Ms. Hasson declined to elaborate on any specific threats to the newspaper’s staff, beyond saying that the permit map had precipitated the security precautions. She did not describe the number of guards or the guns they were carrying.
But an editor at the West Nyack office told the local police that the newspaper had received “a large amount of negative correspondence” related to the publication of the map, according to a police report highlighted by The Rockland County Times on Tuesday. The police report said that e-mails received did not contain threats and that armed guards from a private security firm had not reported any problems at the office.
Despite the anger at the newspaper’s employees — some have had their addresses mapped by bloggers in retaliation — Ms. Hasson said the newspaper would continue to seek permit information for Putnam County.
But officials there, including the county clerk and a state senator, have said they intend to block the release of permit information.
The senator, Greg Ball, a Republican who represents the area, lashed out at the “asinine editors” at The Journal News who, he said, “have gone out of their way to place a virtual scarlet letter on law-abiding firearm owners throughout the region.”
“I thank God that Putnam County has a clerk with the guts to stand up and draw the line here,” Senator Ball said. “This is clearly a violation of privacy and needs to be corrected immediately.”
The county clerk, Dennis J. Sant, said he and other officials were meeting on Wednesday to discuss legal options for stopping the release of the permit information and would hold a news conference on Thursday.
“When these laws were conceived, there was no social media, there was no Google maps,” he said.
Mr. Sant said permit holders were “upstanding citizens” like retired police officers and doctors. “I can’t put these people in harm’s way like this,” he said.
Ms. Hasson said that despite the hectic atmosphere and increased security at The Journal News offices, the newspaper would go to court if necessary to obtain the public records. “Right now they’re denying it,” she 
said of Putnam officials. “We’re conferring to see what the next steps are.”
It was unclear whether the county officials had the authority to block the release. The permits are public records that were requested by the newspaper using the state’s Freedom of Information Law.
Robert Freeman of the State Committee on Open Government said the officials would be breaking the law if they refused to release the records.
The name and address of any handgun permit holder “shall be a public record,” he said, reading a section of New York State law. “In my opinion,” he added, “there is not a lot of room for interpretation.”


ELLSWORTH TOOHEY SEZ:
Dear Friends,
   Why have you not yet understood that not only is hypocrisy necessary to our success, not only is it expected by the people, but without well executed hypocrisy, no political success is possible. The problem for all of you gun nut whackos, is that you cannot be successfully hypocritical! This is a non survival trait. Most amusing to see all this consternation and confusion


3 comments:

Always On Watch said...

Damn.

Another application of the double standard.

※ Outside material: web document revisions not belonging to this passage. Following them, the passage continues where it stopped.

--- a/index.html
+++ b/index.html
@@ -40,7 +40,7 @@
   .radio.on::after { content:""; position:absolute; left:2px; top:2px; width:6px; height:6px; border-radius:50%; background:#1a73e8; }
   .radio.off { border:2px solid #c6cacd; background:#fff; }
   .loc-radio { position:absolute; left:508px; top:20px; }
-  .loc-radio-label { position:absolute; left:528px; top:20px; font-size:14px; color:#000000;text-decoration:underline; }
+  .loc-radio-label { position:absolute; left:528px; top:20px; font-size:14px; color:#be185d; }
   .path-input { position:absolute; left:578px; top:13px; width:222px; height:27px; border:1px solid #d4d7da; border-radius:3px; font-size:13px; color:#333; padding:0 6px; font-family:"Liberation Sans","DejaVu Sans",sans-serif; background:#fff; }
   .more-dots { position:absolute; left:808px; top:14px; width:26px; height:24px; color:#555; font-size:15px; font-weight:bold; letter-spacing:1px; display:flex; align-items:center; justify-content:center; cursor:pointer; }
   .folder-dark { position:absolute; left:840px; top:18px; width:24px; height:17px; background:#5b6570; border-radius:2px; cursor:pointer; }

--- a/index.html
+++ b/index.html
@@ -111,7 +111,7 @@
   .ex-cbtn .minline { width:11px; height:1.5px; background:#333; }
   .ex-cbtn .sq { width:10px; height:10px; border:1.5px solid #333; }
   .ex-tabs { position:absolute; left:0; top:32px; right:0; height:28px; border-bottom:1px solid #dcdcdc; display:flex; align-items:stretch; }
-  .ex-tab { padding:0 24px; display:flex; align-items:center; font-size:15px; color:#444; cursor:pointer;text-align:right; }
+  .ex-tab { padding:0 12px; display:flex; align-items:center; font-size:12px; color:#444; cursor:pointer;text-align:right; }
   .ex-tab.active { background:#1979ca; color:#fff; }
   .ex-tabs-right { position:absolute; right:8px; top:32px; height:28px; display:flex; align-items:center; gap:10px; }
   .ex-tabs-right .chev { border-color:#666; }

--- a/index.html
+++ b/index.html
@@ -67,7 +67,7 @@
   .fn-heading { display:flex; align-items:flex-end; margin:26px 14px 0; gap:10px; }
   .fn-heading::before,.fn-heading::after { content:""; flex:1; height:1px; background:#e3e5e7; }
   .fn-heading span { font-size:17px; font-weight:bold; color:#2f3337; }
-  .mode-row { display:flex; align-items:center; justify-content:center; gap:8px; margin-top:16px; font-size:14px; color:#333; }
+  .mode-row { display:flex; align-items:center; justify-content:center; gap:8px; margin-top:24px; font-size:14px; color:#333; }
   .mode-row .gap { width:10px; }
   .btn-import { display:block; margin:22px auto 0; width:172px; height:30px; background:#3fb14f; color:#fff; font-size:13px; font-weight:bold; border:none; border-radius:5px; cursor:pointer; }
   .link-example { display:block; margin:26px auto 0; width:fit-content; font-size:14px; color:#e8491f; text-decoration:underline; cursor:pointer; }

This part of the article sounds an alarm in my mind:

The name and address of any handgun permit holder “shall be a public record,” he said, reading a section of New York State law. “In my opinion,” he added, “there is not a lot of room for interpretation.”

Any with gun permits are going to be fair game on the gun-grabbers agenda. People who have permits to carry concealed are in deep shit now. Believe it.

Always On Watch said...

And here's something else....

Is it legal to publish the names and home addresses of journalists? I'll bet that it is illegal to do so -- endangerment and all that.

Anonymous said...

This newspaper has actually endangered everyone in the zones they covered with their map. All the local hoods, burglars, rapists, now have a handy guide to which addresses they can invade, with no risk of being shot by the householder.
If I was in that position, I would be submitting may application for a firearms permit, sharpish.